Tuesday, February 1, 2011

Wrong Line of Defense

Recently Minister Mentor Lee Kuan Yew published a new book, Hard Truths to Keep Singapore Going. In the book, he commented on various issues affecting Singapore including his view that the Muslim community don’t do enough to integrate with the rest of society.

His comments have caused outrage within the region as many Muslims were offended by his views. Quite naturally, the Singapore government has gone into damage control mode. Singapore’s Prime Minister Lee Hsien Loong, who is also Lee Kuan Yew’s son, stepped forward to say his views are different from those of his father. Dr Yaacob Ibrahim Singapore’s Minister-in-Charge of Muslim Affairs has also stepped out to defend Minister Mentor Lee Kuan Yew’s comments. He said that the MM’s views on the Muslim community are a “worst-case scenario”.

I agree that the government must defend the MM’s views in his books. For better or worse, the MM and Singapore are one and the same. Whether you agree or not with this view, this is something a lot of people feel so the Singapore government has to defend him from critics. It is also important to control the damage created as the Muslim community in the region seemed truly offended by his views. I mean when even the docile Muslim community in Singapore express unhappiness at the comments in the books, you know it is serious.

However I believe the Singapore government is taking the wrong tack. Anyone who read the book could tell you this; the MM’s views on the Muslim community are NOT a “worst-case scenario”. At no time in the book was it stated by the MM that his view was a “worst-case scenario.” If the main man did not call his views a “worst-case scenario,” the Singapore government can’t. No one who read the book will agree with them.

If they wish to continue this line of defense, then they need to prove that the MM said it (or something like it) but it was left on the editing floor and never published. Better yet, have the MM come out and say it himself. Let him say that he meant no offence to the Muslims and his views should be considered as a “worst-case scenario.”

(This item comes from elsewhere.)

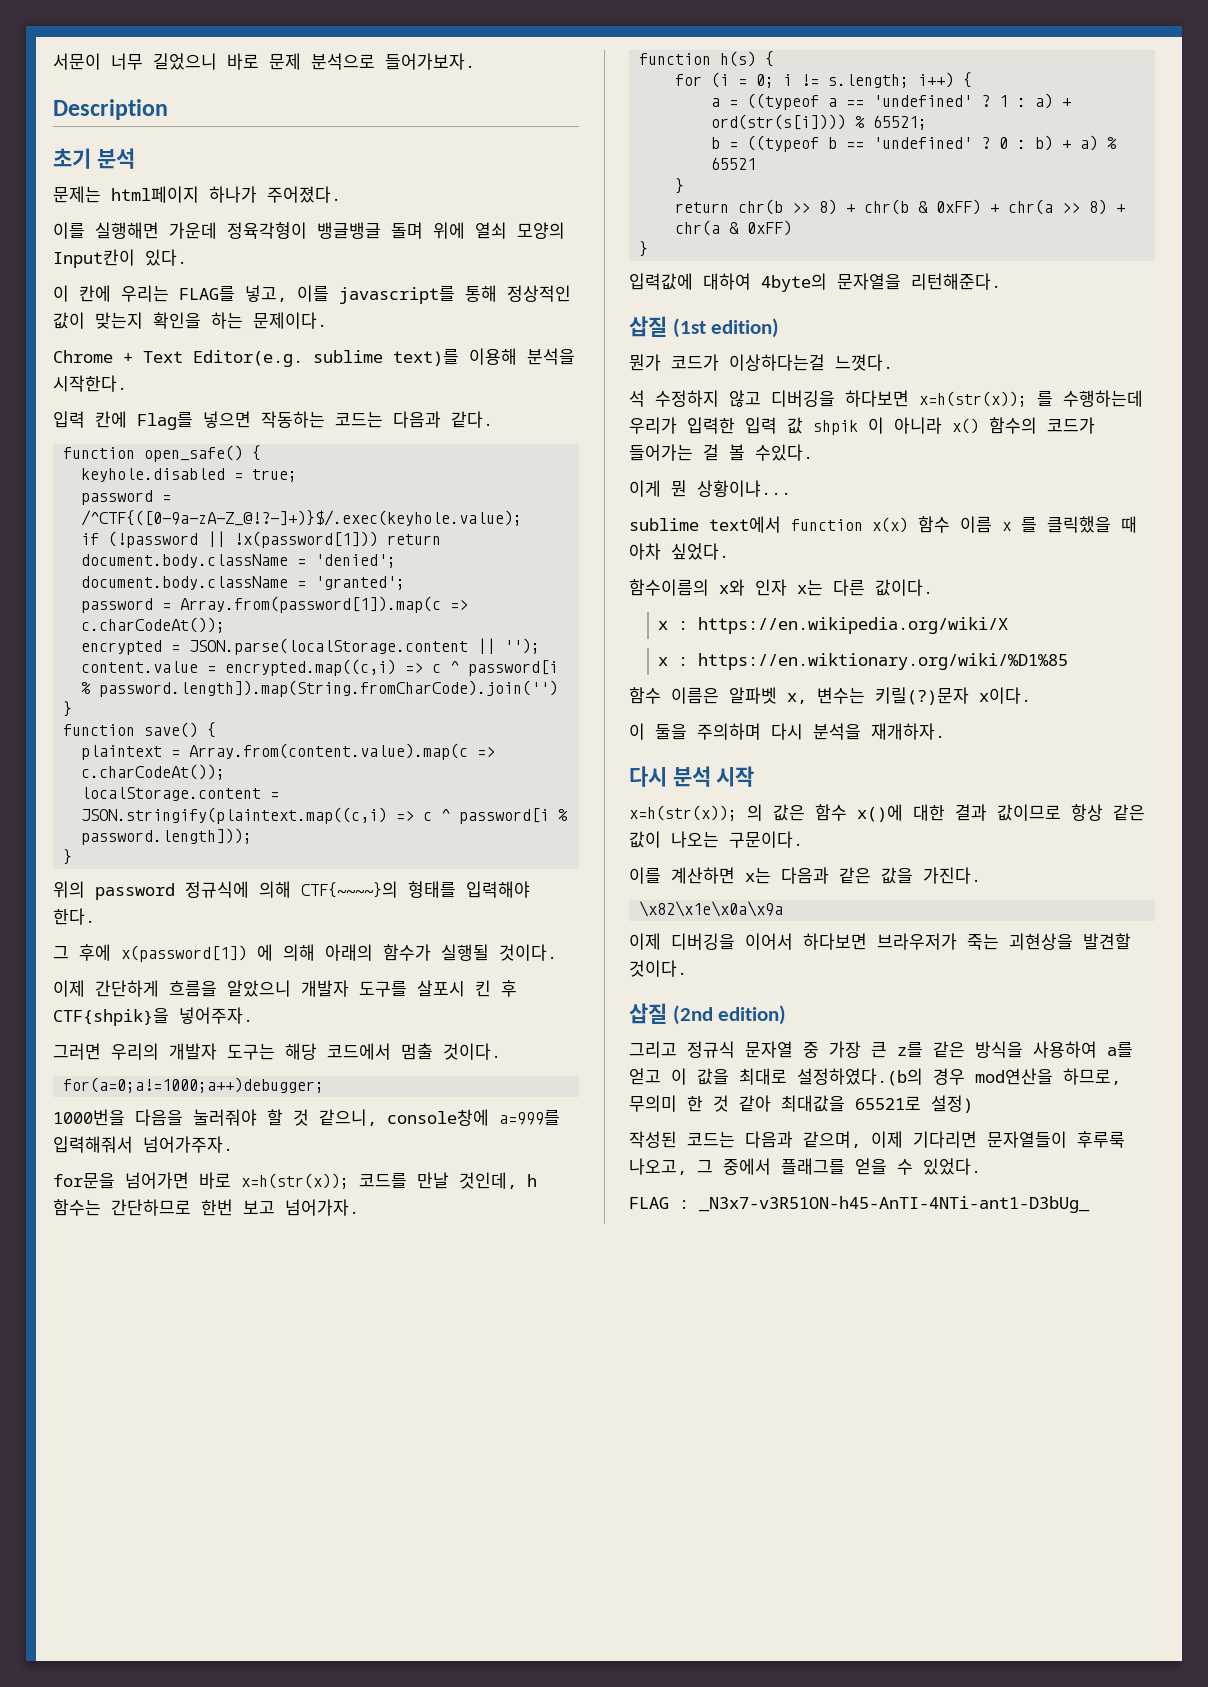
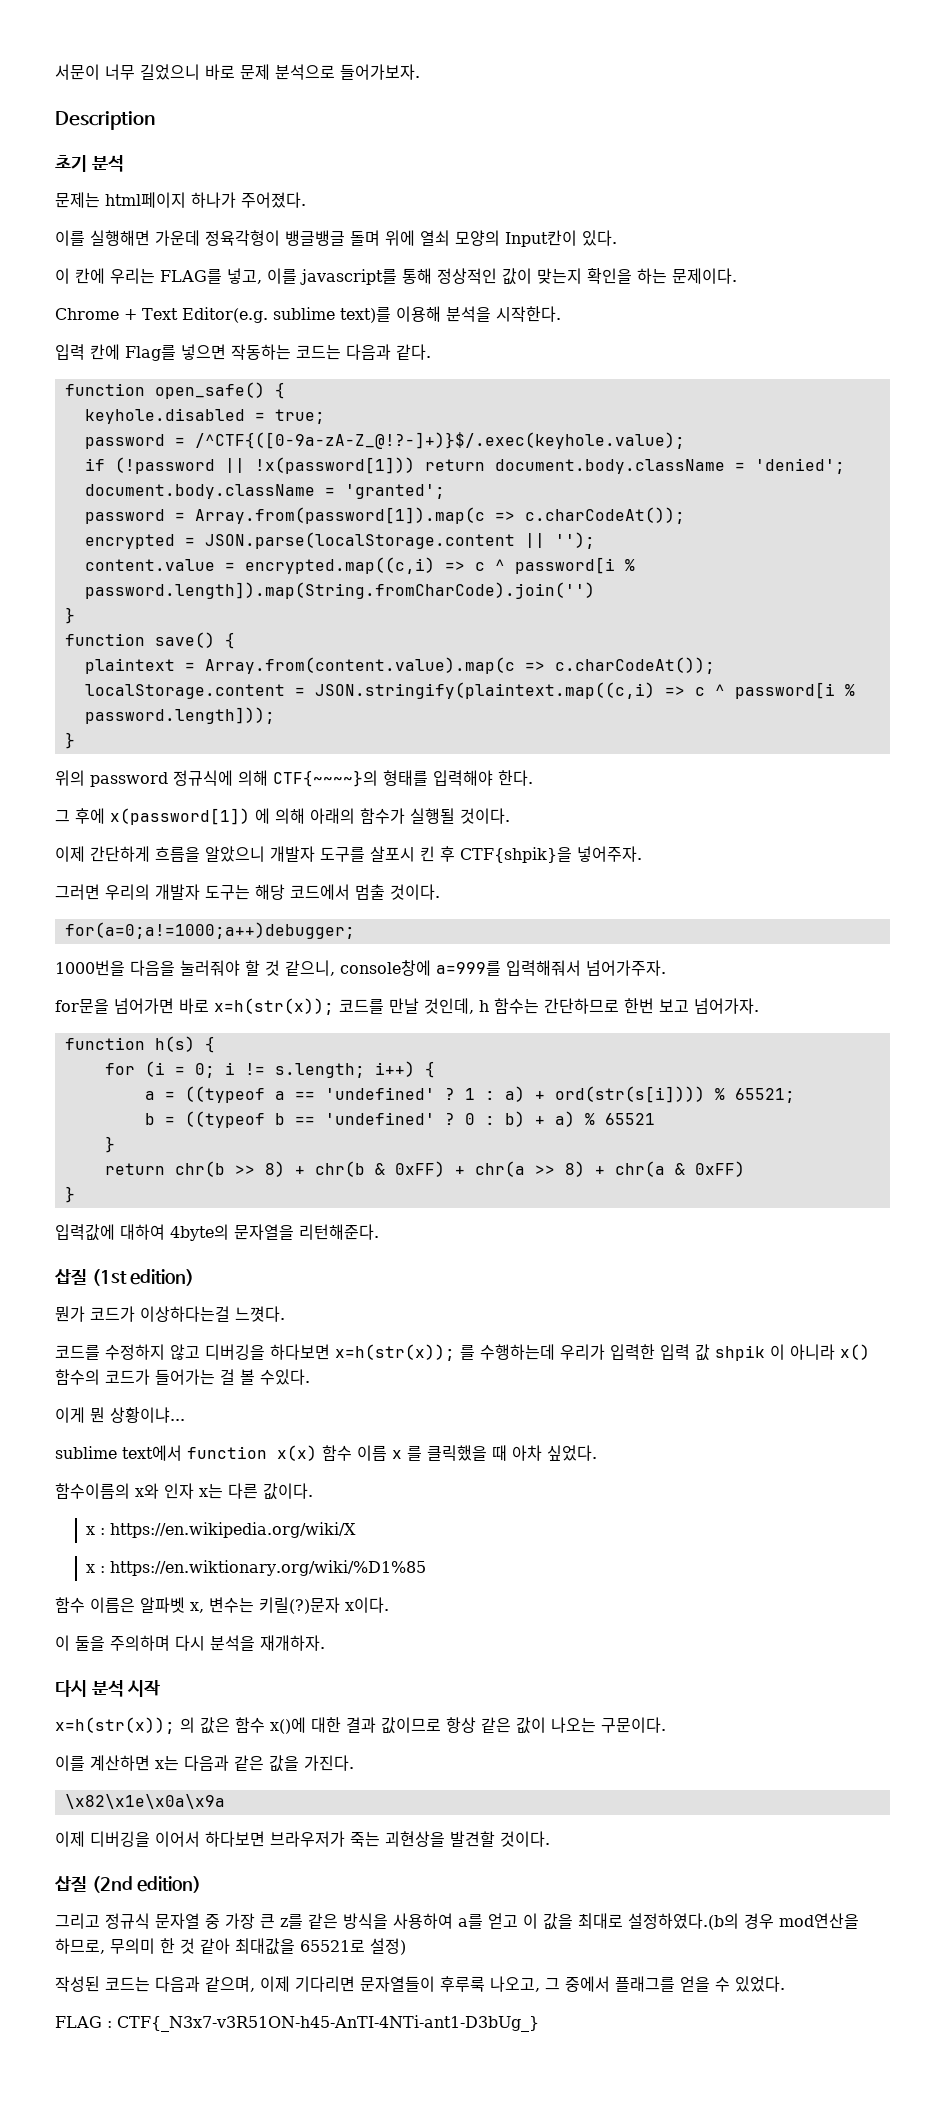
- 석 수정하지 않고 디버깅을 하다보면 x=h(str(x)); 를 수행하는데 우리가 입력한 입력 값 shpik 이 아니라 x() 함수의 코드가 들어가는 걸 볼 수있다.
+ 코드를 수정하지 않고 디버깅을 하다보면 x=h(str(x)); 를 수행하는데 우리가 입력한 입력 값 shpik 이 아니라 x() 함수의 코드가 들어가는 걸 볼 수있다.
- FLAG : _N3x7-v3R51ON-h45-AnTI-4NTi-ant1-D3bUg_
+ FLAG : CTF{_N3x7-v3R51ON-h45-AnTI-4NTi-ant1-D3bUg_}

If the Singapore government can do that, the problem will be solved and the whole thing will blow over. And considering the outrage within the region, the sooner this whole mess blows over, the better for Singapore.


Anonymous said...

Something like half a dozen ST journalists including Han FK himself, the editor of ST, listening to him from across the table, not to mention the subsequent proof readings that the manuscript must have gone through AND final approval by the man himself before it went to the printer.

What fools do the PM and minister yakob take us to be? Were his words seditious? That I would leave it to his courts to decide!

Ghost said...

The word “seditious” should not be thrown around lightly. I for one would not call it that because it is the MM’s personal views and everyone has a right to his views whether you agree to them or not.

Anonymous said...

As one blogger asked in his blog: what about the 3 youngsters recently investigated by the police for posting and Alan Shakedrake's book. Aren't they 'personal views' too?

Can a person like lky ever claim that his personal views did not enter into his policies and decisions. On the contrary, still other bloggers has given examples of where his bias has apparently influenced certain relevant policies and govt actions/decisions. The law must not only apply to all, it must also be seen to be so too. No one is above them. What is sauce for the goose is sauce for the gander.

What are the ingredients for a statement to be considered seditious? As I have said this is up to the courts to decide and PUBLICLY too.

Anonymous said...

Whether personal views or not, spoken or written words which are deemed seditious according to Singapore Laws, which have been applied several times in the past (against young bloggers and others), have to be taken as so, irrespective of who has spoken/written such words, without any exception. No one is above the Law.

I fully agree that the Judiciary has to interpret carefully and justly, decide decisively and make a rightful stand on this point.

This is my personal view too

Ghost said...

As Anon Feb 2nd said, what is sauce for the goose is sauce for the gander. I don't support the government using the laws against bloggers and the opposition, so why should I support it against members of the government? That's not even counting the fact that for what LKY did for Singapore, the man is more than entitled to his views.